Recurrent RET Gene Rearrangements in Intraductal Carcinomas of Salivary Gland

Abstract

Intraductal carcinoma (IC) is the World Health Organization designation for lesions previously called low-grade cribriform cystadenocarcinoma. The relationship of IC to salivary duct carcinoma (SDC) is controversial, but currently these are considered distinct entities. It is hypothesized that IC and SDC should have different genomic signatures that may be identifiable by next-generation sequencing. A total of 23 ICs were identified: 14 pure IC and 9 invasive carcinomas with an intraductal component. Five invasive carcinomas were subjected to next-generation paired-end RNA sequencing. Data analysis was performed using FusionSeq and Mutation detection algorithms (MuTect and VarScan) for variant callers. Gene fusion candidates were validated by fluorescence in situ hybridization and reverse transcription polymerase chain reaction, and mutations by Sanger sequencing. Among the 9 invasive carcinomas, all except 1 were apocrine SDCs with an intraductal component. The remaining case showed typical intercalated duct type IC with invasive adenocarcinoma. The 14 pure ICs had typical intercalated duct features (2 showed hybrid intercalated/apocrine features). RNA sequencing predicted a NCOA4-RET fusion, confirmed by reverse transcription polymerase chain reaction, in the intercalated duct type IC invasive component. Six additional cases of pure IC showed RET rearrangement by fluorescence in situ hybridization (7/15=47%). No apocrine carcinomas showed RET rearrangement. RNA sequencing and Sanger sequencing identified PIK3CA (p.E545K/p.H1047R) and/or HRAS (p.Q61R) hotspot mutations in 6 of 8 (75%) apocrine carcinomas. In conclusion, 2 distinctive types of intraductal lesions are emerging based on molecular analysis. Classic intercalated type ICs commonly harbor fusions involving RET and rarely show widespread invasion. Apocrine intraductal lesions are typically associated with widespread invasion with no pure examples and show similar PIK3CA and HRAS mutations to SDC.

Fig. 1

Index case for sequencing of intraductal and invasive adenocarcinoma of intercalated duct type (case 1) (A–D). The intraductal component showed small bland cells forming solid and cribriform type nests with amphophilic cytoplasm (A). This component and all other intraductal carcinomas were S100 positive (Inset A). The invasive component showed cystic change with a fibrotic stroma and displayed prominent papillary tufts (B–C).

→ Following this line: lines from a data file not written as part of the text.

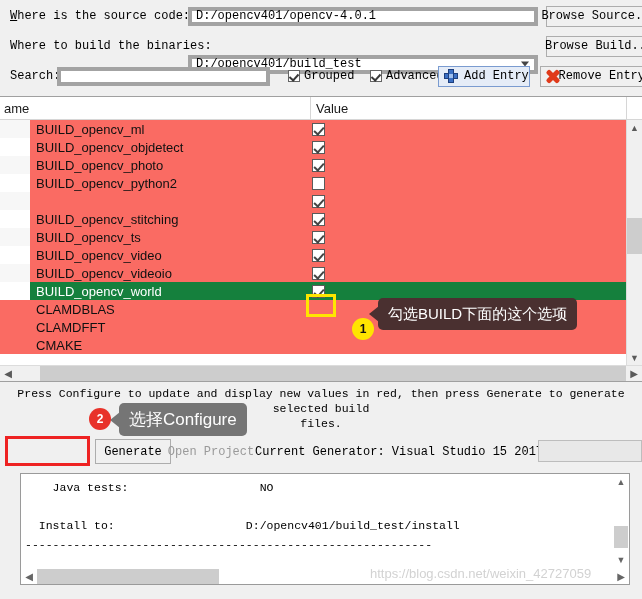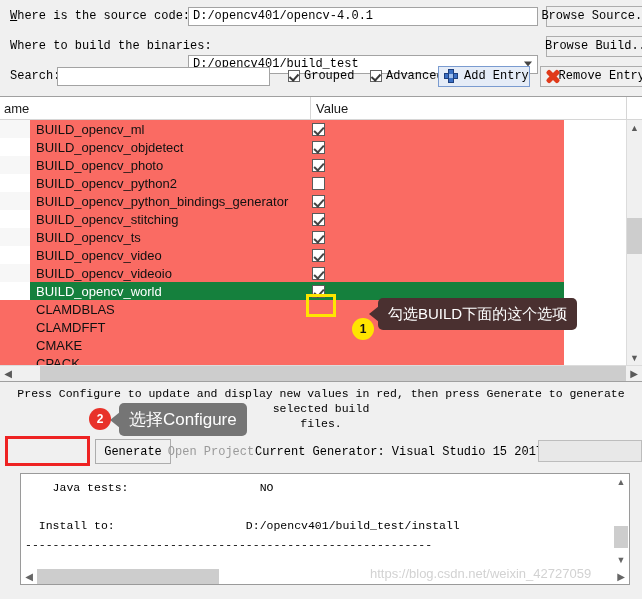--- a/index.html
+++ b/index.html
@@ -17,7 +17,7 @@
   .toplabel{font-family:"Liberation Mono","DejaVu Sans Mono",monospace;font-size:12px;white-space:nowrap;}
   .ulc{text-decoration:underline;}
   .pathbox{
-    background:#fff;border:1px solid #a3a3a3;height:19px;
+    background:#fff;border:4px solid #a3a3a3;height:19px;
     display:flex;align-items:center;padding:0 4px;box-sizing:border-box;
     font-family:"Liberation Mono","DejaVu Sans Mono",monospace;font-size:12px;
   }

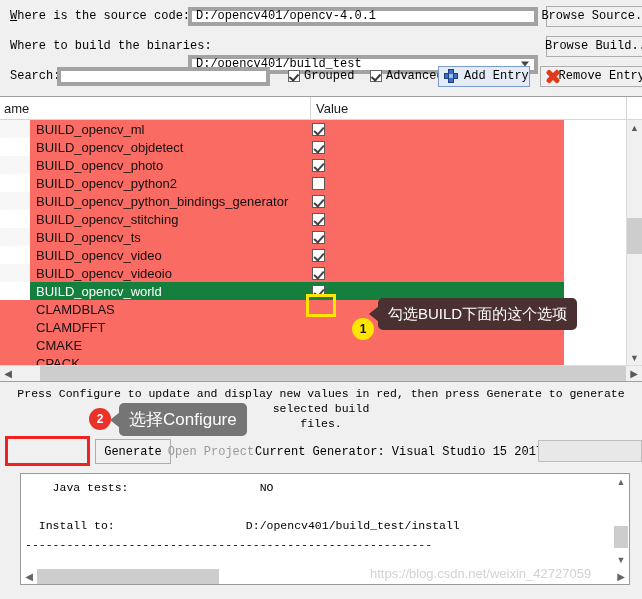--- a/index.html
+++ b/index.html
@@ -63,7 +63,7 @@
     font-family:"Liberation Sans",sans-serif;font-size:13px;color:#1a1a1a;padding-left:4px;box-sizing:border-box;}
   #hdr .sep{position:absolute;top:0;width:1px;height:22px;background:#d6d6d6;}
 
-  #rows{position:absolute;left:0;top:23px;width:564px;height:245px;overflow:hidden;}
+  #rows{position:absolute;left:0;top:23px;width:627px;height:245px;overflow:hidden;}
   .row{position:relative;height:18px;display:flex;align-items:center;}
   .row .gutter{width:30px;height:18px;flex:0 0 30px;background:#fff;}
   .row:nth-child(odd) .gutter{background:#f7f7f7;}

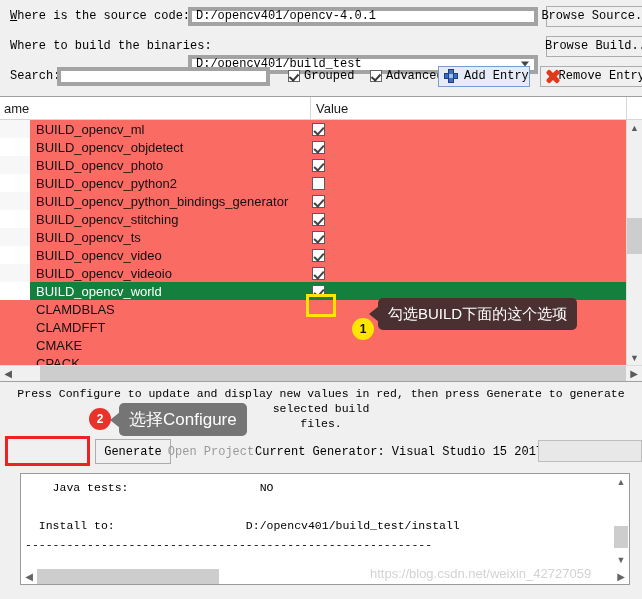--- a/index.html
+++ b/index.html
@@ -236,7 +236,6 @@
         <div class="row red">
           <div class="gutter"></div>
           <div class="body">
-            <span class="nm">BUILD_opencv_python_bindings_generator</span>
             <div class="valcell">
               <span class="vcbx on"></span>
             </div>

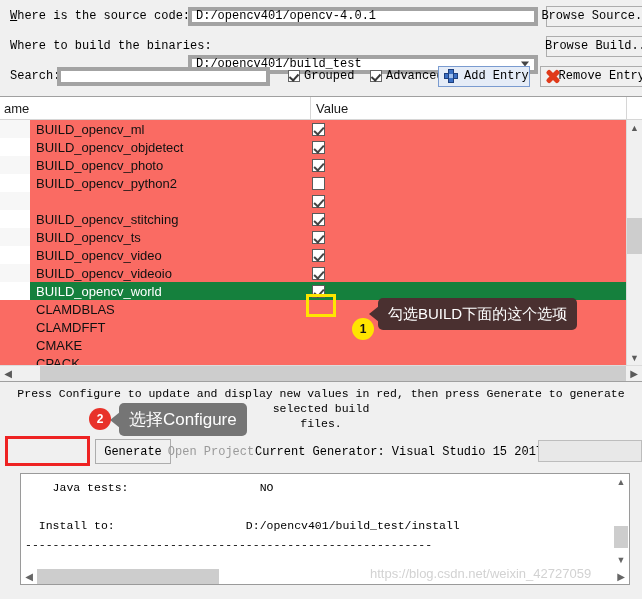--- a/index.html
+++ b/index.html
@@ -304,12 +304,6 @@
             <span class="nm">CMAKE</span>
           </div>
         </div>
-        <div class="row red grp">
-          <div class="gutter"></div>
-          <div class="body">
-            <span class="nm">CPACK</span>
-          </div>
-        </div>
       </div>
 
     <div id="vsb">

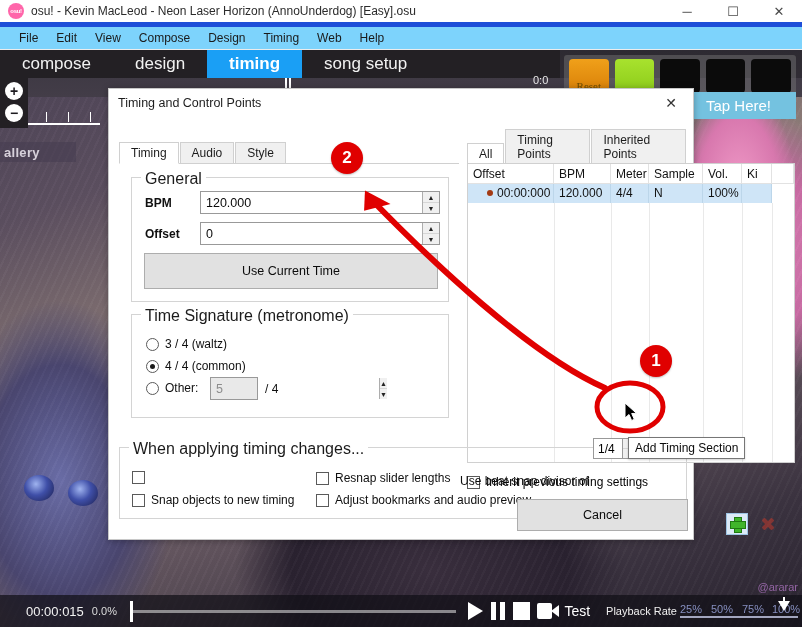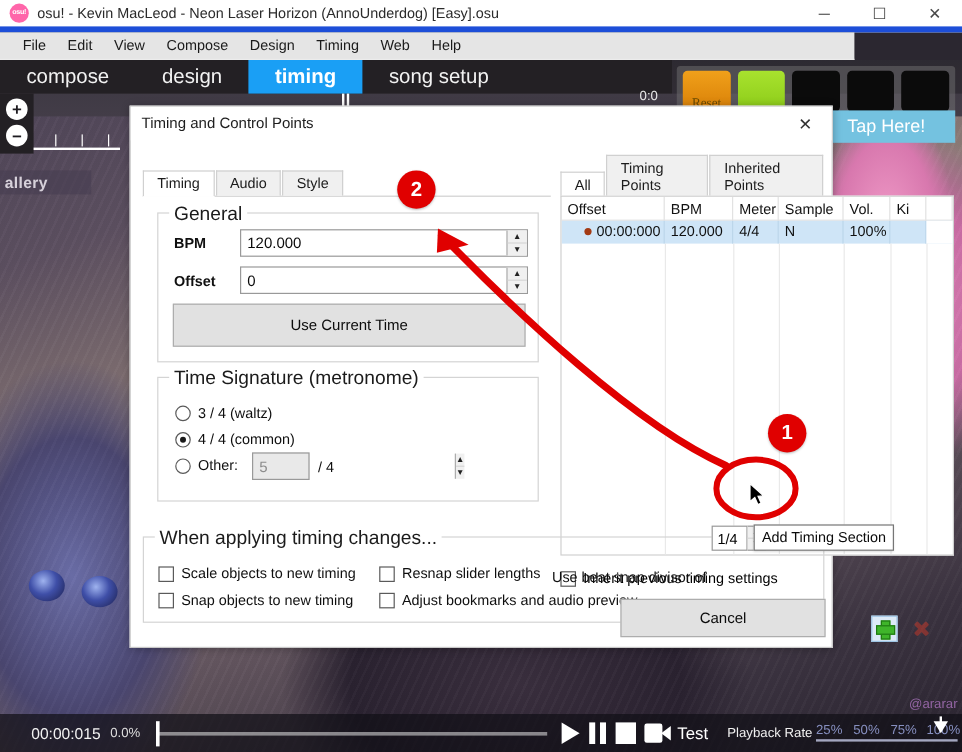--- a/index.html
+++ b/index.html
@@ -41,8 +41,8 @@
 
   
   .menubar {
-    position: absolute; left: 0; top: 27px; width: 712px; height: 23px;
-    background: #e5e5e5; display: flex; align-items: center;
+    position: absolute; left: 0; top: 27px; width: 802px; height: 23px;
+    background: #7dd3fc; display: flex; align-items: center;
     padding-left: 10px; border-bottom: 1px solid #ececec;
   }
   .menu-item {

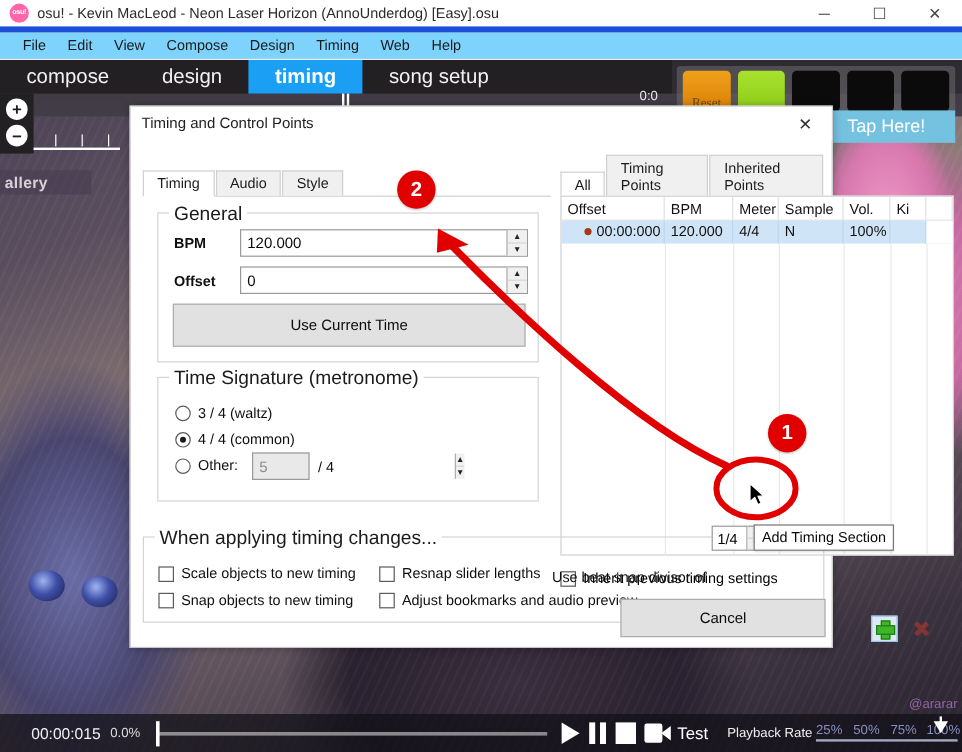--- a/index.html
+++ b/index.html
@@ -613,7 +613,6 @@
         <div class="group-title">When applying timing changes...</div>
         <div class="chk-row" style="left:12px; top:23px;">
           <span class="cb"></span>
-          <span>Scale objects to new timing</span>
         </div>
         <div class="chk-row" style="left:12px; top:45px;">
           <span class="cb"></span>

The transition zone is seen in B. The papillary tufts floated in the spaces mimicking “spread through alveolar spaces” in pulmonary adenocarcinoma (D).

Fig. 2

Apocrine/salivary duct adenocarcinomas were always invasive with varying morphologies and showed focal intraductal components (A–D). Some cases showed typical features of salivary duct carcinoma with high-grade solid nests and comedonecrosis (A). A number of cases showed a prominent tubular morphology (B) and all cases had at least a focal intraductal component (arrow). A single case in a 38 year old showed a low to intermediate grade apocrine carcinoma not typical of conventional salivary duct carcinoma (C). However, all cases were androgen receptor (AR) positive (D) and considered in the salivary duct carcinoma spectrum.

Fig. 3

NCOA4-RET gene fusion in an invasive and intraductal adenocarcinoma with an intercalated duct phenotype (case #1). (A) Schematic representation of the NCOA4-RET fusion indicating the loci that are joined together; NCOA4 exon 6 being fused to RET exon 12 (left side of image). (B) RNA reads covering the fusion junction were isolated independent to FusionSeq analysis work flow, supporting the NCOA4-RET fusion candidate and confirmed by RT-PCR.

Fig. 4

Six additional pure intraductal carcinoma of the intercalated duct type showed RET rearrangement by FISH (A–D). Four of these cases showed a pure intraductal carcinoma of the intercalated duct type (A) and the other two showed a mixed intercalated duct type intraductal carcinoma with apocrine areas (B). The apocrine areas in case #2 showed prominent papillary architecture (top left of image). S100 was positive in all pure intraductal cases (not shown). FISH for RET shows break apart signals with one normal fused yellow signal and separate 5′ green and 3′ red signals indicating rearrangement of the gene (arrows) (case #2). Note the consistent distance of the split signals owing to the putative inversion in this case, which was the case in all RET rearranged tumours other than case #15 that showed a classic break-apart signal (not shown).

Fig. 5

The invasive apocrine/salivary duct carcinoma group showed common mutations in PIK3CA and HRAS. These included PIK3CA p.E545K (2 cases), PIK3CA p.H1047R (3 cases) and HRAS p.Q61R (3 cases). A total of 6/8 (75%) of these invasive carcinomas harbored mutations in one or both genes, suggesting that they are best classified as salivary duct carcinoma even when they show unusual morphology.